Given data:
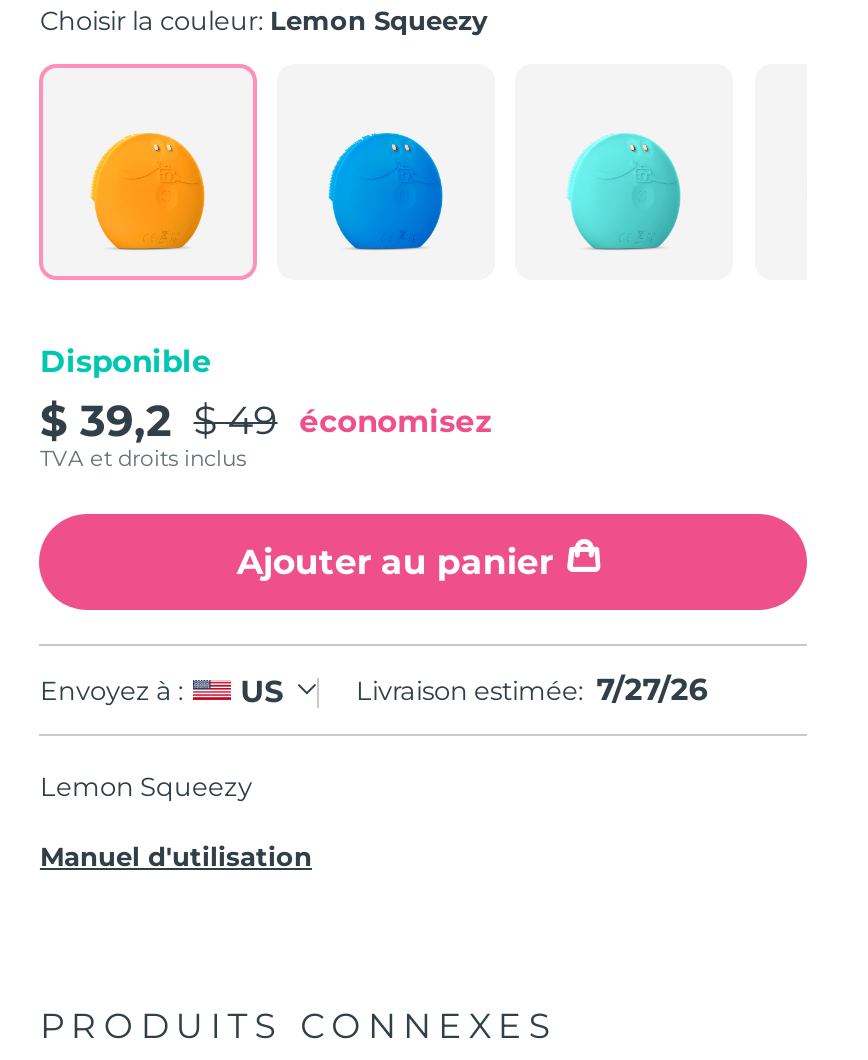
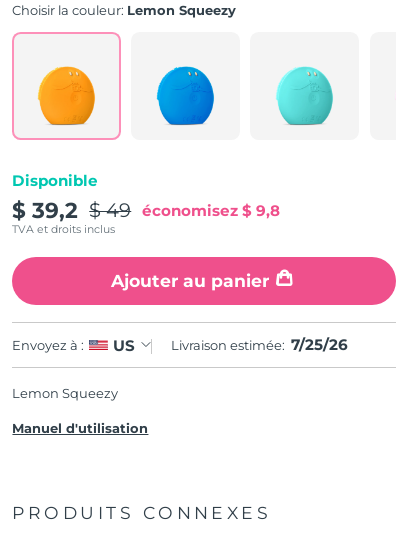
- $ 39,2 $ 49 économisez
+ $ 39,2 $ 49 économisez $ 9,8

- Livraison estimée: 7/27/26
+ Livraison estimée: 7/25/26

...

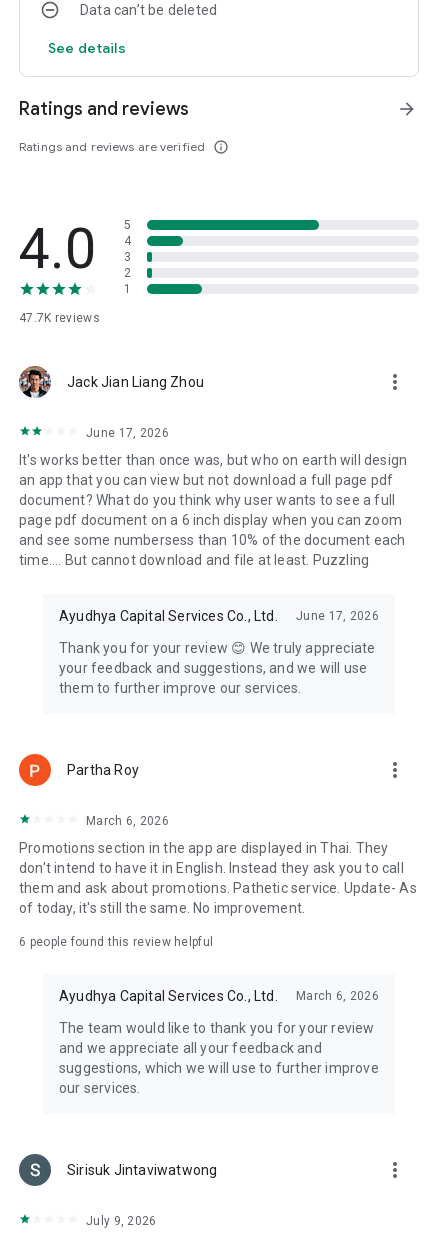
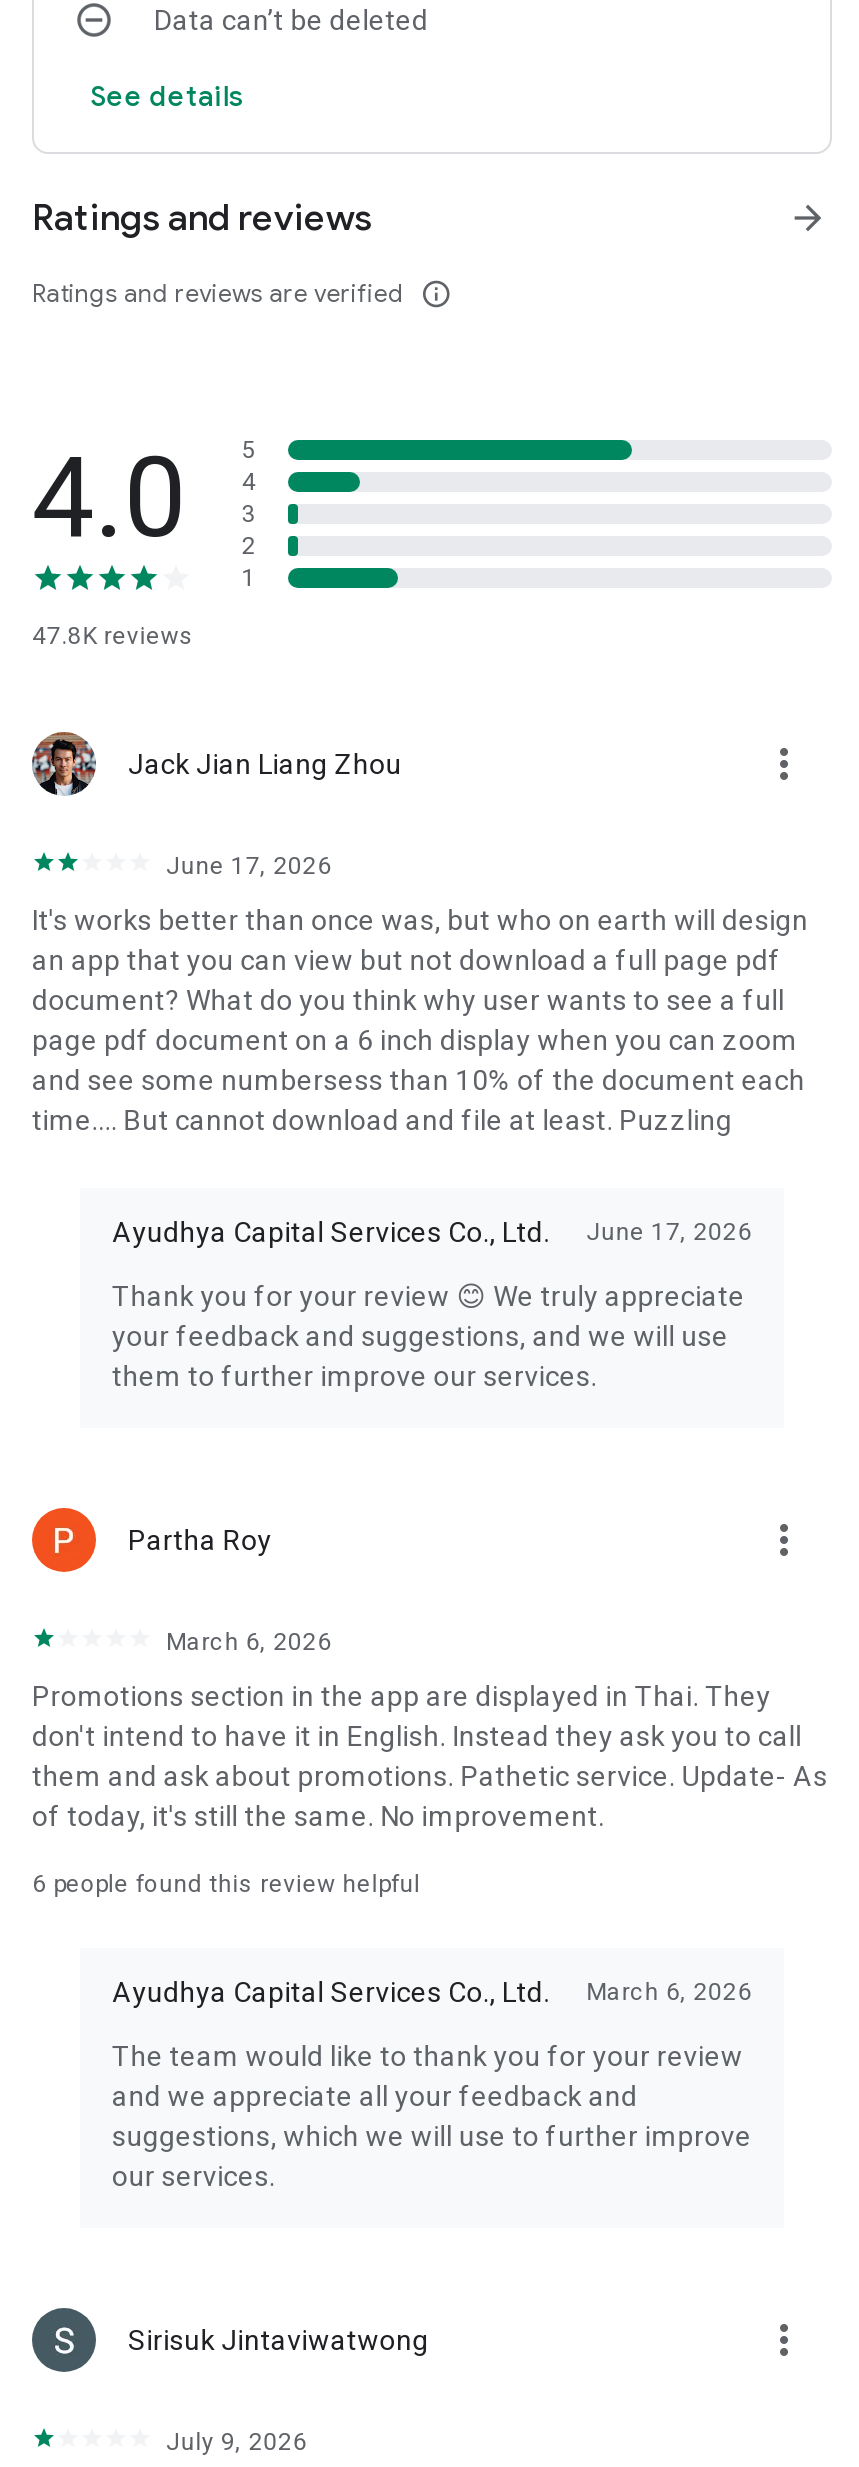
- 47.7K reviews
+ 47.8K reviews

Task directions:
All lines that hold the word "estimée" should be copied from the data.

Exercise result:
- Livraison estimée: 7/27/26
+ Livraison estimée: 7/25/26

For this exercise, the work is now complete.